Sept. 2 (Bloomberg) -- The number of Americans seeking jobless benefits fell last week to a level that indicates the labor market has not improved this year even as the economy expanded.
Initial jobless claims fell by 6,000 to 472,000 in the week ended Aug. 28, in line with the median forecast of economists surveyed by Bloomberg News, Labor Department figures showed today in Washington. Applications exceeded the 463,000 average so far this year.
Employment is stagnating as businesses, uncertain sales will hold up, delay adding workers. Federal Reserve policy makers, who cut growth forecasts for the second half of 2010, indicated they were concerned lingering unemployment and “elevated” claims were limiting consumer spending, the biggest part of the economy.

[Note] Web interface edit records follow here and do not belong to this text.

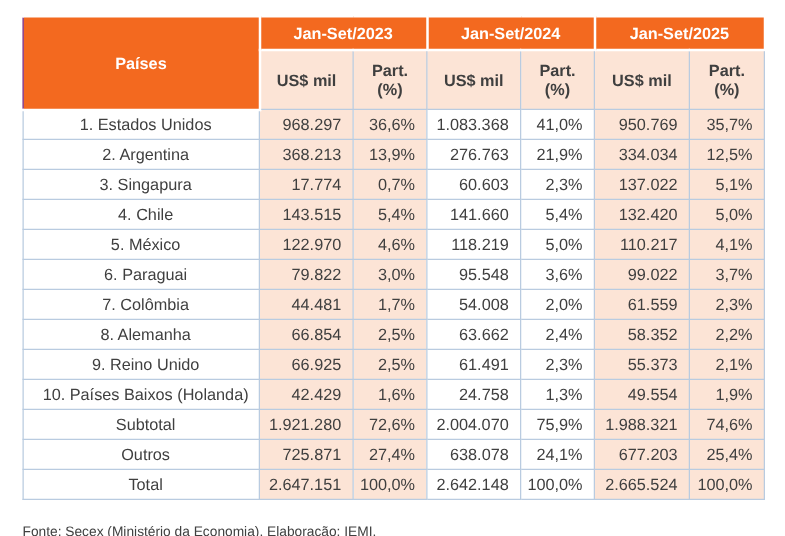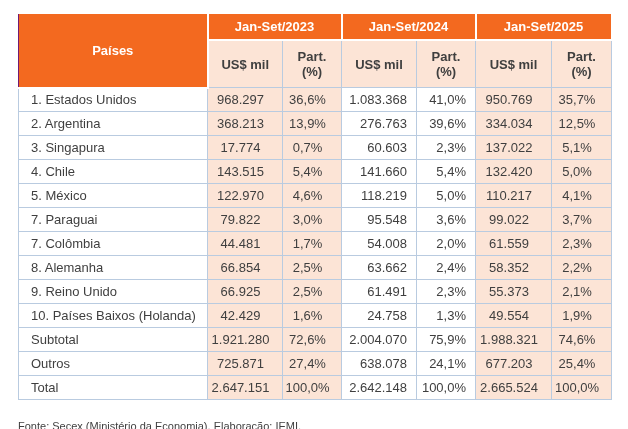--- a/index.html
+++ b/index.html
@@ -45,7 +45,7 @@
     height:24px;padding:0;background:#ffffff;
     white-space:nowrap;overflow:hidden;
   }
-  tbody td.name{text-align:left;padding-left:12px;}
+  tbody td.name{text-align:center;padding-left:7px;}
   tbody td.val{text-align:right;padding-right:9px;}
   tbody td.peach{background:var(--peach);text-align:center;}
   tbody tr.bold td{font-weight:normal;}

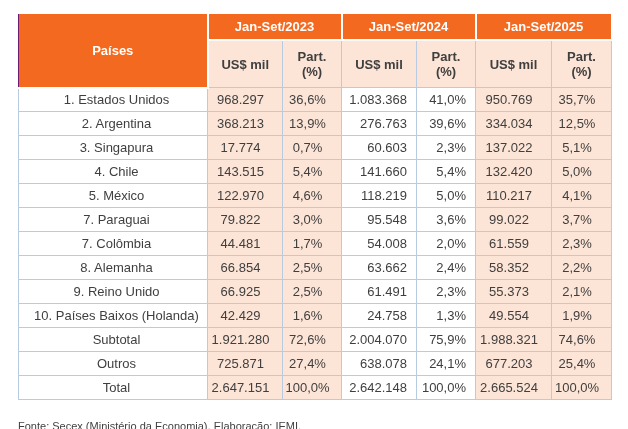--- a/index.html
+++ b/index.html
@@ -47,7 +47,7 @@
   }
   tbody td.name{text-align:center;padding-left:7px;}
   tbody td.val{text-align:right;padding-right:9px;}
-  tbody td.peach{background:var(--peach);text-align:center;}
+  tbody td.peach{background:var(--peach);}
   tbody tr.bold td{font-weight:normal;}
   .source{
     margin-top:20px;font-size:11px;color:var(--text);

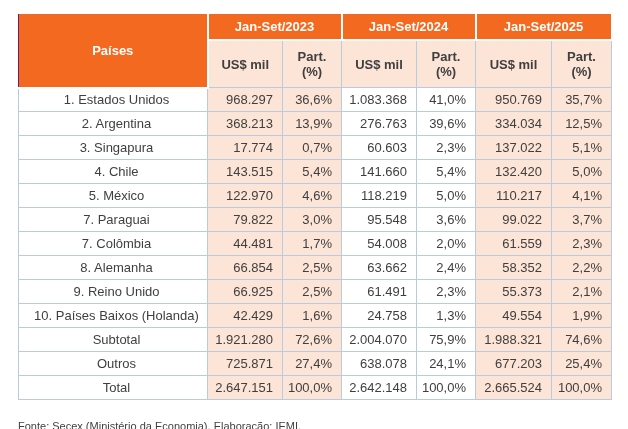--- a/index.html
+++ b/index.html
@@ -98,7 +98,7 @@
           <td class="val peach">368.213</td>
           <td class="val peach">13,9%</td>
           <td class="val">276.763</td>
-          <td class="val">39,6%</td>
+          <td class="val">21,9%</td>
           <td class="val peach">334.034</td>
           <td class="val peach">12,5%</td>
         </tr>

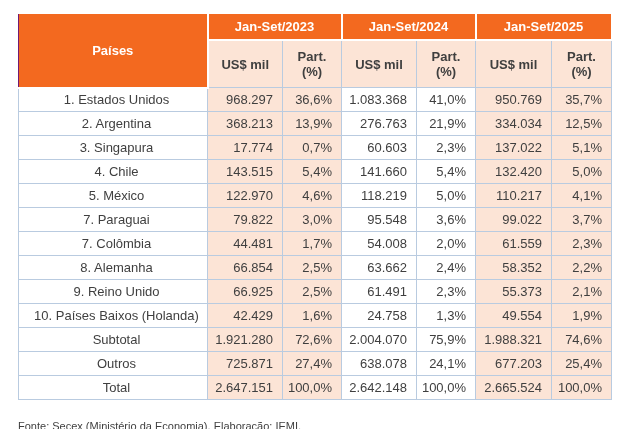--- a/index.html
+++ b/index.html
@@ -130,7 +130,7 @@
           <td class="val peach">4,1%</td>
         </tr>
         <tr>
-          <td class="name">7. Paraguai</td>
+          <td class="name">6. Paraguai</td>
           <td class="val peach">79.822</td>
           <td class="val peach">3,0%</td>
           <td class="val">95.548</td>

“The rate of layoffs is still uncomfortably high,” said Chris Low, chief economist at FTN Financial in New York. “This continues to feed the unemployment rolls. We see no reason to expect an acceleration in consumer spending.”
Stock-index futures held earlier gains after the report. Futures on the Standard & Poor’s 500 Index expiring this month rose less than 0.1 percent to 1,082.5 at 9:03 a.m. in New York. The yield on the 10-year Treasury note increased to 2.61 percent from 2.58 percent late yesterday.
The August payrolls report may show tomorrow the economy lost 100,000 jobs, the third straight monthly decline, according to the Bloomberg survey median. The drop will reflect dismissals of temporary government workers who were hired for the census. The unemployment rate rose to 9.6 percent, economists forecast.
The productivity of U.S. workers fell more than previously estimated in the second quarter, pushing up labor costs and showing the slowdown in growth will limit profits, another Labor Department report today showed.
The measure of employee output per hour dropped at a 1.8 percent annual rate, the biggest decline in almost four years, compared with the 0.9 percent decrease initially calculated, according to the revised figures. Labor expenses rose at a 1.1 percent pace, the most in more than a year.
Jobless benefits applications were projected to rise to 475,000 from 473,000 initially reported for the prior week, according to the median forecast of 40 economists in a Bloomberg survey. Estimates ranged from 460,000 to 485,000. The Labor Department revised the prior week’s figure up to 478,000.
The four-week moving average, a less volatile measure than the weekly figures, decreased to 485,500 last week from 488,000, today’s report showed.
The number of people continuing to receive jobless benefits fell by 23,000 in the week ended Aug. 21 to 4.46 million. They were forecast to drop to 4.45 million.
The continuing claims figure does not include the number of Americans receiving extended benefits under federal programs.
Those who’ve used up their traditional benefits and are now collecting emergency and extended payments decreased by about 320,000 to 5.44 million in the week ended Aug. 14.
The unemployment rate among people eligible for benefits, which tends to track the jobless rate, held at 3.5 percent in the week ended Aug. 21.
States and Territories
Thirty-nine states and territories reported a decline in claims, while 14 reported an increase. These data are reported with a one-week lag.
Initial jobless claims reflect weekly firings and tend to fall as job growth -- measured by the monthly non-farm payrolls report -- accelerates. That relationship has broken down in recent months as some companies continue to cut staff, while others expand, pointing to an uneven recovery.
Delta Air Lines Inc.’s Comair regional carrier will eliminate most of its 50-seat jets and cut an unspecified number of jobs to lower costs by $110 million during the next four years, the company said yesterday. Its 2,600-person workforce will shrink, Comair President John Bendoraitis said in a memo to employees.
The economy lost more than 8 million jobs during the recession that began in December 2007, the biggest employment slump in the post-World War II era.
Recent economic reports indicated “a slowing in the pace of recovery in output and employment in recent months,” according to minutes of the Fed’s Aug. 10 meeting released this week. Policy makers last month restated a pledge to keep interest rates near zero for an extended period and announced additional steps to shore up growth.